QQ For You and Me: Bubble Tea, Diplomat

 

You may know it as bubble tea, tapioca tea, pearl milk tea, or boba tea. You may not know it at all. But, like popcorn chicken and scallion pancakes, bubble tea is a Taiwanese invention that’s grown to be beloved worldwide. And it’s not just a culinary triumph for the tiny democracy; it’s also become a symbol of important, and strengthening, international ties in the modern age. 

Before we get to bubble tea’s diplomatic career, though, what is it, and where did it come from? East Asian cuisines, as the food writer and historian Fuchsia Dunlop has explained in her studies of Sichuanese food, prize texture much more highly than their Western counterparts. There is a concept within them of eating something purely, or mostly, for the pleasure of its mouthfeel, which is relatively absent in other food cultures. QQ is one of those prized textures, a unique love of the Taiwanese palate. 

QQ gets its name from the Hokkien word for chewy (k’iu), and describes food which are soft, but which also offer resistance when bitten into. Mochi, handmade fish balls, and lye noodles are prominent examples of this beloved texture. Bubble tea is far and away its most famous sweet application, though. 

The history of the drink in Taiwan is the subject of much fierce debate. Liu Han-Chieh, the founder of Chun Shui Tang tea room in Taichung, claimed that her product director created the drink by pouring tapioca balls into her tea and encouraging the business to start selling the resulting combination. Meanwhile, Tu Tsong-he, the co-owner of Tainan’s Hanlin Tea Room, said that he invented the drink when he saw the preparation of white tapioca balls, a traditional snack, in a nearby market, and decided to start adding them to cold tea in 1986. Whatever its exact provenance, the drink was quick to take off in Taiwan. 

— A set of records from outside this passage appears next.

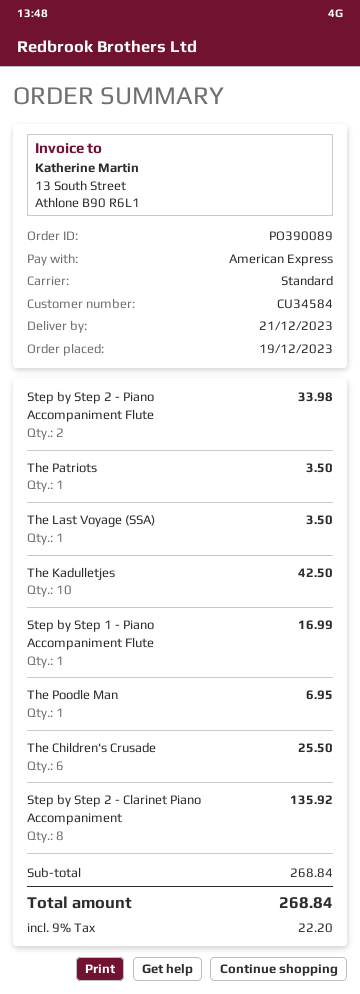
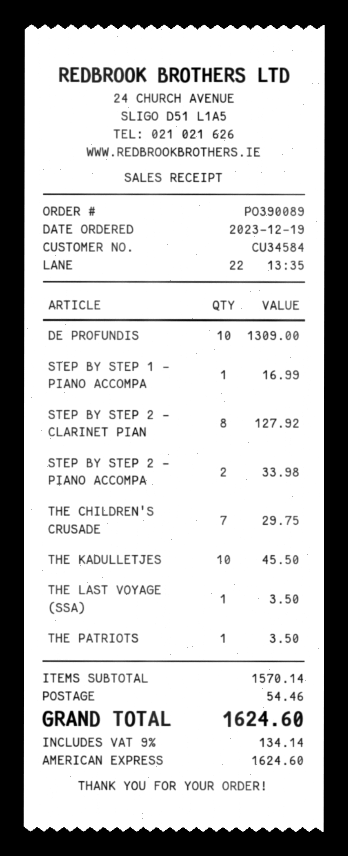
The Kadulletjes: 10 for 42.50 -> 10 for 45.50
The Poodle Man: 1 for 6.95 -> none
The Children's Crusade: 6 for 25.50 -> 7 for 29.75
Step by Step 2 - Clarinet Piano Accompaniment: 8 for 135.92 -> 8 for 127.92
DE PROFUNDIS: none -> 10 for 1309.00
subtotal: 268.84 -> 1570.14
shipping: none -> 54.46
tax: 9% = 22.20 -> 9% = 134.14
total: 268.84 -> 1624.60

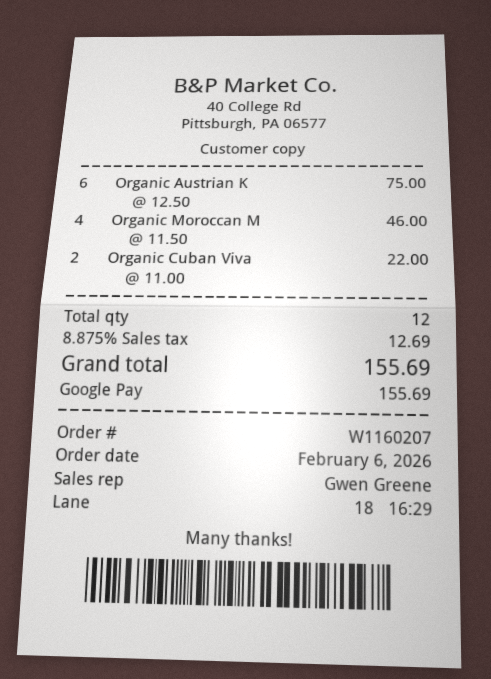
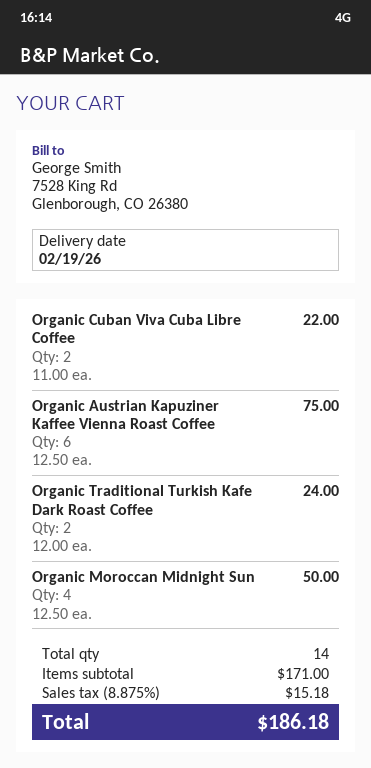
Organic Moroccan M: 4 x 11.50 = 46.00 -> 4 x 12.50 = 50.00
Organic Traditional Turkish Kafe Dark Roast Coffee: none -> 2 x 12.00 = 24.00
total quantity: 12 -> 14
tax: 8.875% = 12.69 -> 8.875% = 15.18
total: 155.69 -> 186.18

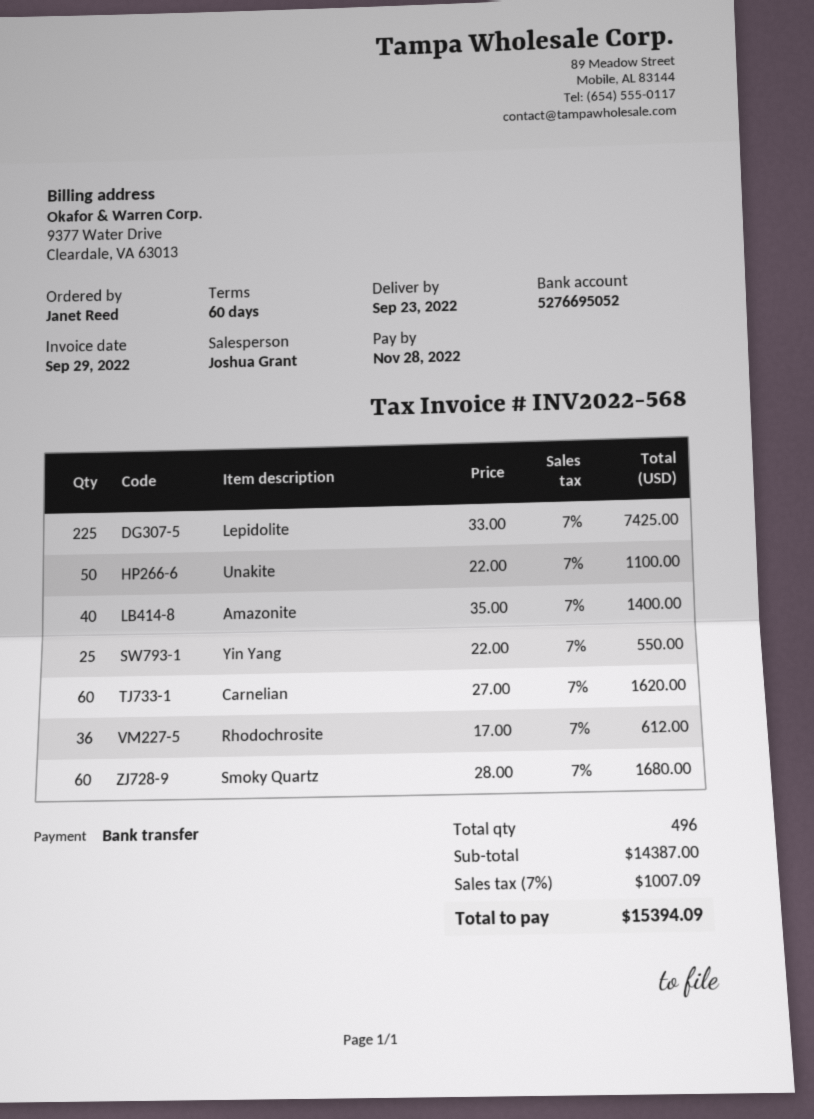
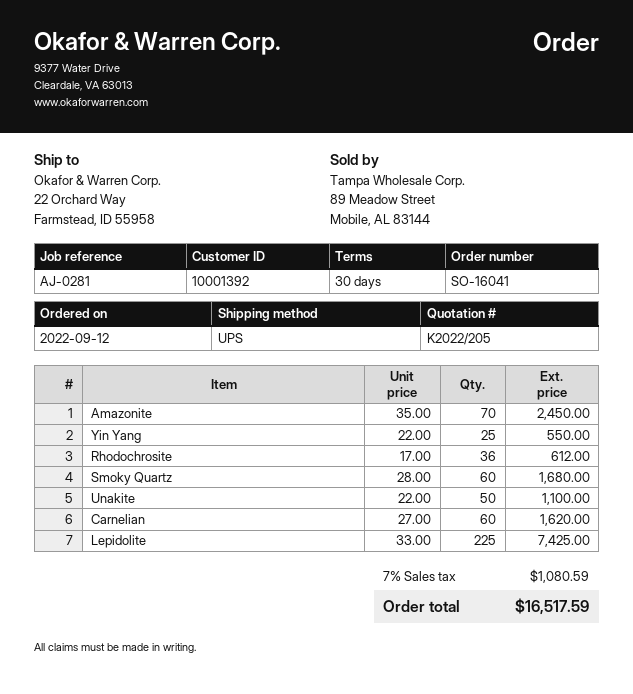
payment terms: 60 days -> 30 days
Amazonite: 40 x 35.00 = 1400.00 -> 70 x 35.00 = 2450.00
tax: 7% = 1007.09 -> 7% = 1080.59
total: 15394.09 -> 16517.59

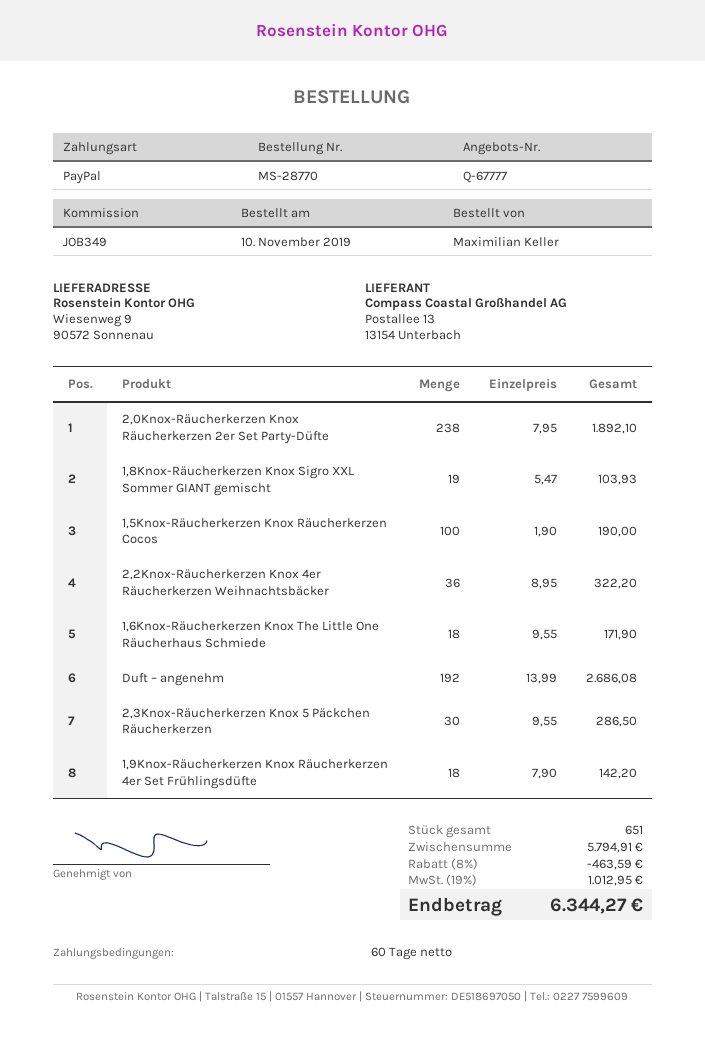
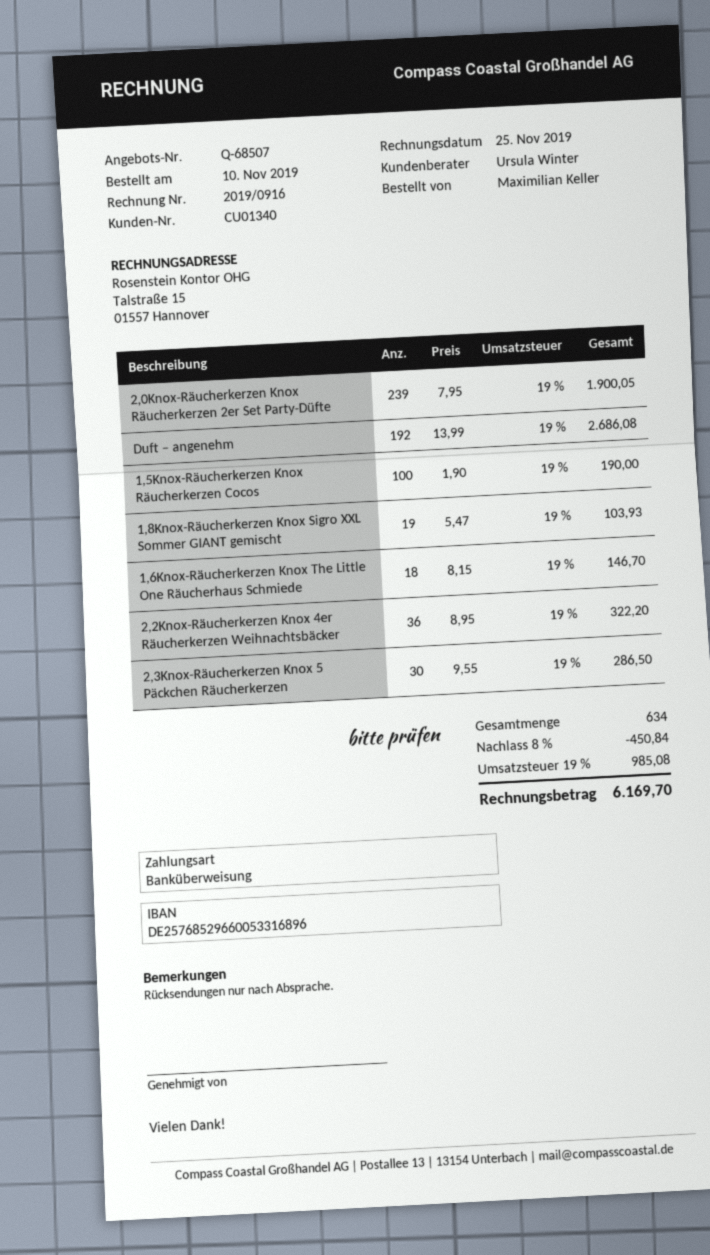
quote number: Q-67777 -> Q-68507
payment method: PayPal -> bank transfer
2,0Knox-Räucherkerzen Knox Räucherkerzen 2er Set Party-Düfte: 238 x 7.95 = 1892.10 -> 239 x 7.95 = 1900.05
1,6Knox-Räucherkerzen Knox The Little One Räucherhaus Schmiede: 18 x 9.55 = 171.90 -> 18 x 8.15 = 146.70
1,9Knox-Räucherkerzen Knox Räucherkerzen 4er Set Frühlingsdüfte: 18 x 7.90 = 142.20 -> none
total quantity: 651 -> 634
discount: 8% = 463.59 -> 8% = 450.84
tax: 19% = 1012.95 -> 19% = 985.08
total: 6344.27 -> 6169.70

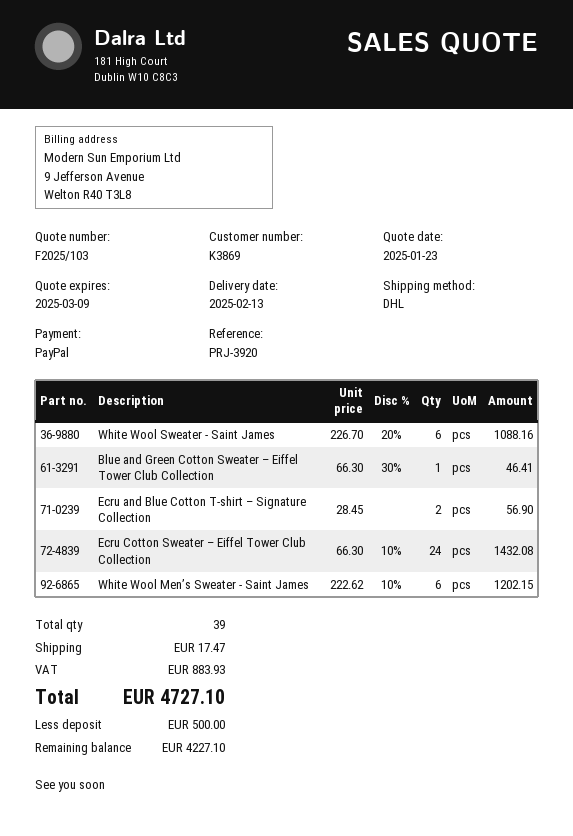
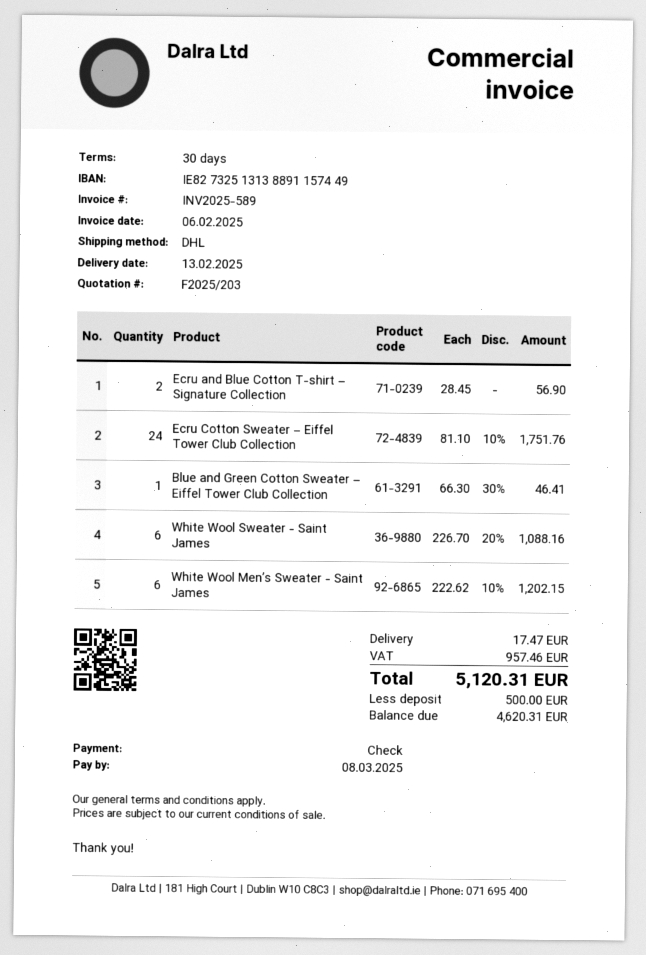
quote number: F2025/103 -> F2025/203
payment method: PayPal -> cheque
Ecru Cotton Sweater – Eiffel Tower Club Collection: 24 x 66.30 - 10% = 1432.08 -> 24 x 81.10 - 10% = 1751.76
tax: 883.93 -> 957.46
total: 4727.10 -> 5120.31
balance: 4227.10 -> 4620.31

Initially, because shaved ice, milk tea, and boba were all individually popular traditional desserts, bubble tea was prepared by layering those three ingredients in a cup. Eventually, ice cubes, rather than shaved ice, became common, because the former was found to cool (and harden) the pearls too quickly, and new flavors of pearls and tea were introduced. Fruit tea, which incorporated other toppings like grass jelly or red bean, came into vogue, and shops popped up which specialized in just milk or fruit tea. It was also during this period that the name boba tea came into being; in Cantonese and Mandarin, boba is slang for large breasts, a reference to the spherical bubbles which were so large they required special straws to consume. 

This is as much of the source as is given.